Oh, and the banana-republic policies now being followed in Washington won't just drive up interest rates; they'll probably generate a full-blown fiscal crisis one of these years. That can't be good for equity prices.
In my industry, we won't likely see the same demographics ever again: Applications Developement will come in a can from India/Taiwan et al, for the forseeable future. We no longer have the movement in those ranks on anything near a career staging level. Infrastructure at least has the on site component always inherent; but that too has dwindle in high level numbers. What you have now is a shift towards the things that can't be sent out of country: desk side support , break/fix & some help desk. None of which have career options in the $100K salary range outside of management. So it never was 'technician' grade folks being displaced, but those who had metriculated & had a solid career in play. People outside of the industry don't realize that we've had a whole segment of a white collar profession simply die. In 3 years.

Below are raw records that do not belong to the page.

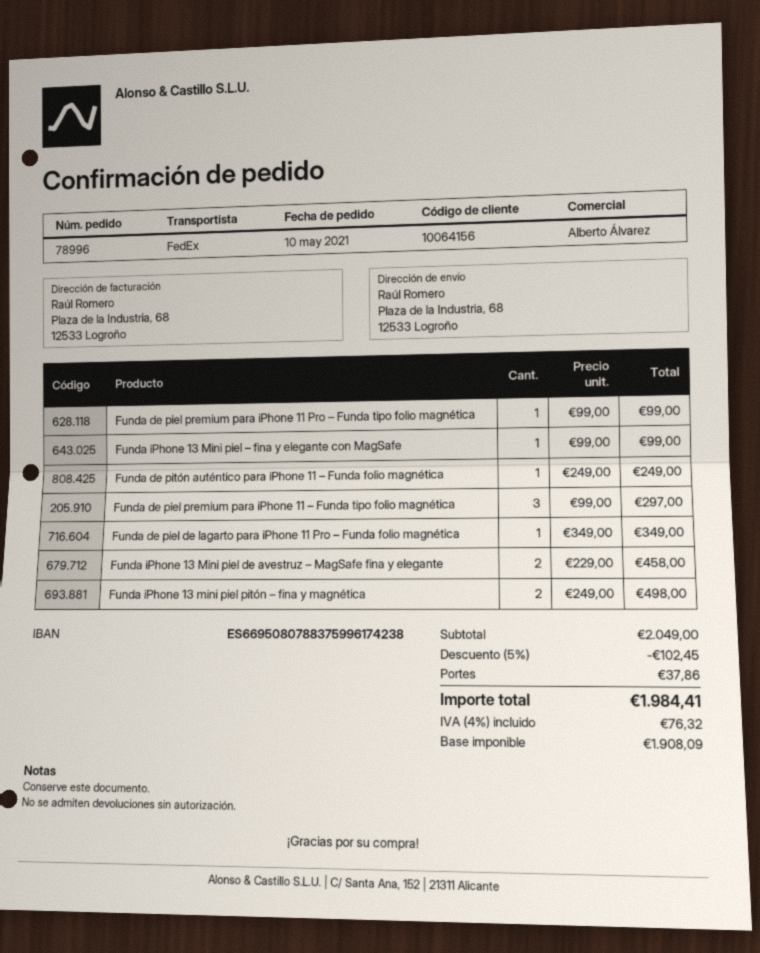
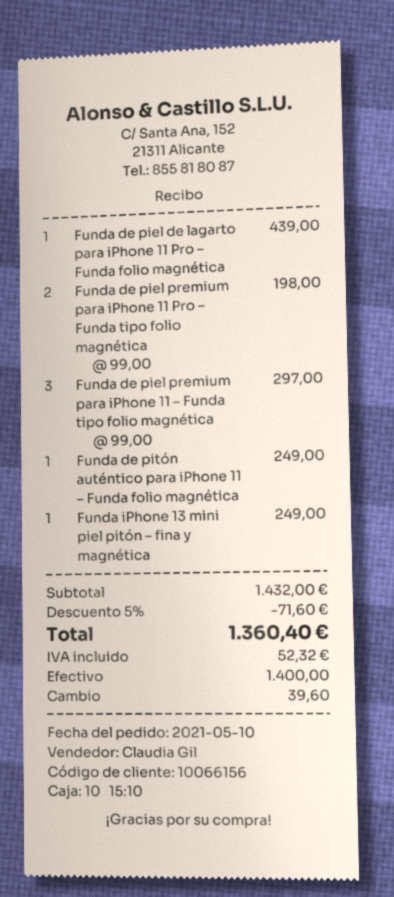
customer number: 10064156 -> 10066156
sales rep: Alberto Álvarez -> Claudia Gil
Funda de piel premium para iPhone 11 Pro – Funda tipo folio magnética: 1 x 99.00 = 99.00 -> 2 x 99.00 = 198.00
Funda iPhone 13 Mini piel – fina y elegante con MagSafe: 1 x 99.00 = 99.00 -> none
Funda de piel de lagarto para iPhone 11 Pro – Funda folio magnética: 1 x 349.00 = 349.00 -> 1 x 439.00 = 439.00
Funda iPhone 13 Mini piel de avestruz – MagSafe fina y elegante: 2 x 229.00 = 458.00 -> none
Funda iPhone 13 mini piel pitón – fina y magnética: 2 x 249.00 = 498.00 -> 1 x 249.00 = 249.00
subtotal: 2049.00 -> 1432.00
discount: 5% = 102.45 -> 5% = 71.60
shipping: 37.86 -> none
tax: 76.32 -> 52.32
total: 1984.41 -> 1360.40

I am hoping and praying for economic growth - I need it to stay self employed and to eventually grow my business again.
BUT, I am not buying the pipe dream and faith based economics over substance. I won't because I can't eat it. I can't cut a multi year contract on it. And I can't sign up for it.
At the end of the day, even though I am against eveything that the Bush team has brought us, if they brought us some real economic growth that's sustainable , real and, well, real, I would sing their praises. I am, after all, a money lovin' capitalist!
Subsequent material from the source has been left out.